Data extracts:
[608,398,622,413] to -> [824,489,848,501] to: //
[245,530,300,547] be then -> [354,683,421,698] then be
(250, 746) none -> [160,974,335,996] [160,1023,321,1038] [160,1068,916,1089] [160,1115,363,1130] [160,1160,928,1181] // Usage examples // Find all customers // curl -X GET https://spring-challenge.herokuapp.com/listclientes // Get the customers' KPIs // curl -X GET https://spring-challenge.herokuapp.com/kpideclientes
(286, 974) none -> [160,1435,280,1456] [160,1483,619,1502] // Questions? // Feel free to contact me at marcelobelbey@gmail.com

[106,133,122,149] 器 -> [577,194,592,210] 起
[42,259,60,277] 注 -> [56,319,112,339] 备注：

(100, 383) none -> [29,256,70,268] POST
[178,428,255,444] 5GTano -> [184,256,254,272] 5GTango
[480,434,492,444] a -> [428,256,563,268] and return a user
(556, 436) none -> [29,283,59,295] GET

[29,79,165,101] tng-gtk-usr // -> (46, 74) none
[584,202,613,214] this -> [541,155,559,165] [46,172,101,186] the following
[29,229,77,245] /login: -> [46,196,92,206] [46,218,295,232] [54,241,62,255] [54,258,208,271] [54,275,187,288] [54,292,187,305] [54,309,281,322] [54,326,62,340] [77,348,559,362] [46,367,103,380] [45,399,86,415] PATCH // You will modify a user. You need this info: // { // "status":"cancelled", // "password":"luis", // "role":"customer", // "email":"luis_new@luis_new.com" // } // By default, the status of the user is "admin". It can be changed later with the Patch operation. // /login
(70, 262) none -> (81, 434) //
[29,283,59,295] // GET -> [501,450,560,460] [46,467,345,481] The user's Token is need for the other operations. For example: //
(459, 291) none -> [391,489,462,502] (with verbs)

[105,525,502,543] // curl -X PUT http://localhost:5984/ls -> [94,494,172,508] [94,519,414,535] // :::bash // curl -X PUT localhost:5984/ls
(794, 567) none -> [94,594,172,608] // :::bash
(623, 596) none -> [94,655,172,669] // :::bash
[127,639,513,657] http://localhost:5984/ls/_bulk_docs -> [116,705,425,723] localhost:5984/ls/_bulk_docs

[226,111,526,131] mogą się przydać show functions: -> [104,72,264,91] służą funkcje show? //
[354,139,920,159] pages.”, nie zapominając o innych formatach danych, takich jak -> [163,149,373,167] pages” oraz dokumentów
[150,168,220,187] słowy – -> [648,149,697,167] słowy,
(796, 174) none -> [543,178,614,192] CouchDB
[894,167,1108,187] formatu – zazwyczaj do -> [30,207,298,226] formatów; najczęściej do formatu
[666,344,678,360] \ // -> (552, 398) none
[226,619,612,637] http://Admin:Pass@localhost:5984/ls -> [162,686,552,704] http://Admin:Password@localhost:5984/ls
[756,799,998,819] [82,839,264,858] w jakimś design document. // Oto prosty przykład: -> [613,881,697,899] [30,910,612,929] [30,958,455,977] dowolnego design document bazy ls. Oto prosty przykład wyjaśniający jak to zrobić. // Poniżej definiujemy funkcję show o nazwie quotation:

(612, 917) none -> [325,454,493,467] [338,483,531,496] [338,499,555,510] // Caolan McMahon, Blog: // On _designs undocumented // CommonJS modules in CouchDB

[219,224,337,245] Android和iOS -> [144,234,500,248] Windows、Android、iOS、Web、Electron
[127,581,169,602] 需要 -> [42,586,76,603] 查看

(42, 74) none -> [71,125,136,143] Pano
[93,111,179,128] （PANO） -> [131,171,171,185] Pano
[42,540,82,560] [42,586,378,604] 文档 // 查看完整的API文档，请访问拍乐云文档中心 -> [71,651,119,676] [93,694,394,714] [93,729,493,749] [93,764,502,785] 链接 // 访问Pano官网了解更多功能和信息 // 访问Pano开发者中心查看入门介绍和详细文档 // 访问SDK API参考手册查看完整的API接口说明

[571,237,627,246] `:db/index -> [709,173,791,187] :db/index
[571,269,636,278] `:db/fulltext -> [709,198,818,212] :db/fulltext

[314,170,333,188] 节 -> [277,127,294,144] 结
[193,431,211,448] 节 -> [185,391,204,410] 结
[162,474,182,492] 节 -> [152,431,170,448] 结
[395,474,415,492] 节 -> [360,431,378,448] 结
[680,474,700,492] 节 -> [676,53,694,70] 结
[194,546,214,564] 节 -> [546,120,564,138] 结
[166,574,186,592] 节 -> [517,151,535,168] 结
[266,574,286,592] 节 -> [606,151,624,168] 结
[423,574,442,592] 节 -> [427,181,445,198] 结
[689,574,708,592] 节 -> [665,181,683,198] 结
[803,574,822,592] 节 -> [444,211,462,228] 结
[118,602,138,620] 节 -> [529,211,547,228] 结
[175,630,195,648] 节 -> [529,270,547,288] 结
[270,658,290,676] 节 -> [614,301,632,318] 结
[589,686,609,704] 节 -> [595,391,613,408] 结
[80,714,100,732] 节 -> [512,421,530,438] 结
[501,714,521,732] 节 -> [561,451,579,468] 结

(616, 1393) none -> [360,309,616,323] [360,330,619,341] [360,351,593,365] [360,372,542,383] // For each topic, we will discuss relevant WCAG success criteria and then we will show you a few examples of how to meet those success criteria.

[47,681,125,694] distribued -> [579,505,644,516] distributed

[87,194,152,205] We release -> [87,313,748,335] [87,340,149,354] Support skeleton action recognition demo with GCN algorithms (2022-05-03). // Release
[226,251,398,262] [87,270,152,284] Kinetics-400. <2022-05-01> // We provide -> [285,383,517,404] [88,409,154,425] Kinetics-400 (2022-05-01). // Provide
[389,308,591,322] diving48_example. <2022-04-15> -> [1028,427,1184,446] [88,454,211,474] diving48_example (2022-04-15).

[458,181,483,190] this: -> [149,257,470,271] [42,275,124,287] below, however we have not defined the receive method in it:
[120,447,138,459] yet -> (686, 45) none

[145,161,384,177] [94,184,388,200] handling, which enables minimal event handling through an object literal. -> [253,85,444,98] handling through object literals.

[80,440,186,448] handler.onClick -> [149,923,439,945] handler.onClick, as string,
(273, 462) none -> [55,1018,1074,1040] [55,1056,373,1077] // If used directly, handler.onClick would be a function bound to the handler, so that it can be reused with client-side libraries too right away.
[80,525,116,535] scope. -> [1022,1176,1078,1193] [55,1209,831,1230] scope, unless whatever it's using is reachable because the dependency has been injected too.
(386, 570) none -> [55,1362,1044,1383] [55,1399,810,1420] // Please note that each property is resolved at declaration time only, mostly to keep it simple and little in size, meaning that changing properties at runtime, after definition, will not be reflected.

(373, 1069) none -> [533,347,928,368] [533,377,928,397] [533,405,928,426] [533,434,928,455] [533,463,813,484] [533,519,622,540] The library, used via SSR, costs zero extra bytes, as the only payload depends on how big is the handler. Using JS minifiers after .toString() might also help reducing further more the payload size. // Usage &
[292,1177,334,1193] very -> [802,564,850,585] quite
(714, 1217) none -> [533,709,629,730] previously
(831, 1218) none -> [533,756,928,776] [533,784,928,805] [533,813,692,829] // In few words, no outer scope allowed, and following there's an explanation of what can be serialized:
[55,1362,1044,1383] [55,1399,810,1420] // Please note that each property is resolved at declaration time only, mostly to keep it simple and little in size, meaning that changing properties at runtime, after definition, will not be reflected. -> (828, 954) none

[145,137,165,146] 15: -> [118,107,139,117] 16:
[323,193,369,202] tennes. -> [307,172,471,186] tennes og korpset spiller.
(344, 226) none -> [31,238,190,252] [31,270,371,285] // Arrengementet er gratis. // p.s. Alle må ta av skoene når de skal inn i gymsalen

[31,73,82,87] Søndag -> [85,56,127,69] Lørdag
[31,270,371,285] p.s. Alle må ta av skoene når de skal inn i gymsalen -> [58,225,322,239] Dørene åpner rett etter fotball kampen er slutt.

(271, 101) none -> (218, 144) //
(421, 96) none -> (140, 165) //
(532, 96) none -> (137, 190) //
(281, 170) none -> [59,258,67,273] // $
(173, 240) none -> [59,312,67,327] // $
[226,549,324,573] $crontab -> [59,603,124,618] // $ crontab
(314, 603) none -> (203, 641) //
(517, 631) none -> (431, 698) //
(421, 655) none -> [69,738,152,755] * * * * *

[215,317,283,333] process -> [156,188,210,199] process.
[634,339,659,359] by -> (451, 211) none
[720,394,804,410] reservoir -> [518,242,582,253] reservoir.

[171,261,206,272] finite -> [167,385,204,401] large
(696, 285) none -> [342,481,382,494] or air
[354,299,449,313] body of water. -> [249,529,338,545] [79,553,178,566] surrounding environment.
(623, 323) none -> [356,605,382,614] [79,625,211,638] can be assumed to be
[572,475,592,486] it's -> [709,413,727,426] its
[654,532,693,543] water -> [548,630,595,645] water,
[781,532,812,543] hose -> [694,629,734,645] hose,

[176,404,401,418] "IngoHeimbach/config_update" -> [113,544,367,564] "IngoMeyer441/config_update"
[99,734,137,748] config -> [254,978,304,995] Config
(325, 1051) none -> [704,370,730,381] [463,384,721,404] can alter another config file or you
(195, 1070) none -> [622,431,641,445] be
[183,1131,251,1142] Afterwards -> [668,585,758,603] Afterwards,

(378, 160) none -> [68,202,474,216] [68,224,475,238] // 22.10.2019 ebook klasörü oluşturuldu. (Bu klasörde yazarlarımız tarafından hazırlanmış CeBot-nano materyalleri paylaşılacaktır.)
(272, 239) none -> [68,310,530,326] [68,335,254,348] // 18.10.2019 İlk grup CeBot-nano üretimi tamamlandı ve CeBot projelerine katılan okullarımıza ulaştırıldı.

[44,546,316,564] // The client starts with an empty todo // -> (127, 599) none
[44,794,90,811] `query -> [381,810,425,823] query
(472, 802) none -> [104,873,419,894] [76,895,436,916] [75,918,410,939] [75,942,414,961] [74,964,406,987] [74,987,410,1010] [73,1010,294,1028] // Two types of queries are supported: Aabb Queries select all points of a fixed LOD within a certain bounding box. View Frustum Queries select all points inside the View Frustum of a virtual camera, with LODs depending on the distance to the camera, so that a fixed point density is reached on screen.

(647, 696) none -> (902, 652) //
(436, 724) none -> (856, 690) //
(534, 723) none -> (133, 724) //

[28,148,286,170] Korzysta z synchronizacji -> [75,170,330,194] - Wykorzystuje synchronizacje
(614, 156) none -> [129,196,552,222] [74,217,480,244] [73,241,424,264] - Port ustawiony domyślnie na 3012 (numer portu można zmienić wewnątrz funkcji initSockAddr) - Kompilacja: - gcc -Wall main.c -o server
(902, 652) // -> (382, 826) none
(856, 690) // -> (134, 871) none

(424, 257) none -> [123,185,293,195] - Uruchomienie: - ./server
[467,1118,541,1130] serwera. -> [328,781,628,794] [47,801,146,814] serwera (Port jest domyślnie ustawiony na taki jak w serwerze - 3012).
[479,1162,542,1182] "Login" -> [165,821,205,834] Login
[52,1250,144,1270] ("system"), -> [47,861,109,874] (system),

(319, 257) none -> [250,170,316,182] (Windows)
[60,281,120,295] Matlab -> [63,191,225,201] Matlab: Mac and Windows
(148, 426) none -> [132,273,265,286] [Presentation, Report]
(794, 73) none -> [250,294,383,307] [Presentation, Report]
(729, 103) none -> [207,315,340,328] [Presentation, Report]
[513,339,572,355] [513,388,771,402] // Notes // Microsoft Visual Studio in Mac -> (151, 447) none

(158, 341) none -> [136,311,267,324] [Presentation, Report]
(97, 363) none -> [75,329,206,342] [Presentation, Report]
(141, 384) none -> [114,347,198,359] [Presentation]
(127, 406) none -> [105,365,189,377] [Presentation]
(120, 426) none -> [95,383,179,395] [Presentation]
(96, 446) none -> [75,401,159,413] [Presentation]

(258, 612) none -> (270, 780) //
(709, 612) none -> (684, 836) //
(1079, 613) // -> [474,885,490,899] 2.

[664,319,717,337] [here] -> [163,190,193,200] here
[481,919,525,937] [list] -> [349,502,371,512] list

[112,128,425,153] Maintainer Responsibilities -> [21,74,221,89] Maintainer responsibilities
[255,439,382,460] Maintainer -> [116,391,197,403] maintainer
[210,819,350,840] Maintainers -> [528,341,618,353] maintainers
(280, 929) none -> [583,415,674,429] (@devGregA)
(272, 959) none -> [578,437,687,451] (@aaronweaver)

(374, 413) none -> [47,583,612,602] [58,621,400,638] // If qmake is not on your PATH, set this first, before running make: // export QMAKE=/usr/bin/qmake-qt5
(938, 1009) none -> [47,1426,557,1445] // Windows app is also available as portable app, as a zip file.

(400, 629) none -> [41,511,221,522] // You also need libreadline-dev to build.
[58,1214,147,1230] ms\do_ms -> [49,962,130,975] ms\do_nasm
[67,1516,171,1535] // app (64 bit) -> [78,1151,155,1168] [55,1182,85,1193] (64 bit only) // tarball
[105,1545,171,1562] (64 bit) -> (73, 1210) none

Work task:
Would you quote everything above from the line containing "(421, 655) none -> [69,738,152,755] * * * * *" down to the line containing "[354,299,449,313] body of"? Include both of those lines and nothing else.

Written response:
(421, 655) none -> [69,738,152,755] * * * * *

[215,317,283,333] process -> [156,188,210,199] process.
[634,339,659,359] by -> (451, 211) none
[720,394,804,410] reservoir -> [518,242,582,253] reservoir.

[171,261,206,272] finite -> [167,385,204,401] large
(696, 285) none -> [342,481,382,494] or air
[354,299,449,313] body of water. -> [249,529,338,545] [79,553,178,566] surrounding environment.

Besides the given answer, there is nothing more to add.